• About this exercise:
From the line with "html: <div> <div>" through the line with "text-decoration: none ->", repeat the entries verbatim, both end lines included, and add nothing.

• Dataset content:
################

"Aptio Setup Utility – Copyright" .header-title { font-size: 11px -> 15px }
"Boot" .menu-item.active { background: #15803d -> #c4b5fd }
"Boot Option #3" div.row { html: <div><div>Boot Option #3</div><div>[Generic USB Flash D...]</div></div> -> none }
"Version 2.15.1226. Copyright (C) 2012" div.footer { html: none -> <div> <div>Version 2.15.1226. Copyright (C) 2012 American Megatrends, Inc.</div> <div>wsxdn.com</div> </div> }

################

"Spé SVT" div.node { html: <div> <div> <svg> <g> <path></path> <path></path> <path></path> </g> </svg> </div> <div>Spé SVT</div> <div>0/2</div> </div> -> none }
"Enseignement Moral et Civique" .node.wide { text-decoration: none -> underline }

################

• Exercise output:
"Spé SVT" div.node { html: <div> <div> <svg> <g> <path></path> <path></path> <path></path> </g> </svg> </div> <div>Spé SVT</div> <div>0/2</div> </div> -> none }
"Enseignement Moral et Civique" .node.wide { text-decoration: none -> underline }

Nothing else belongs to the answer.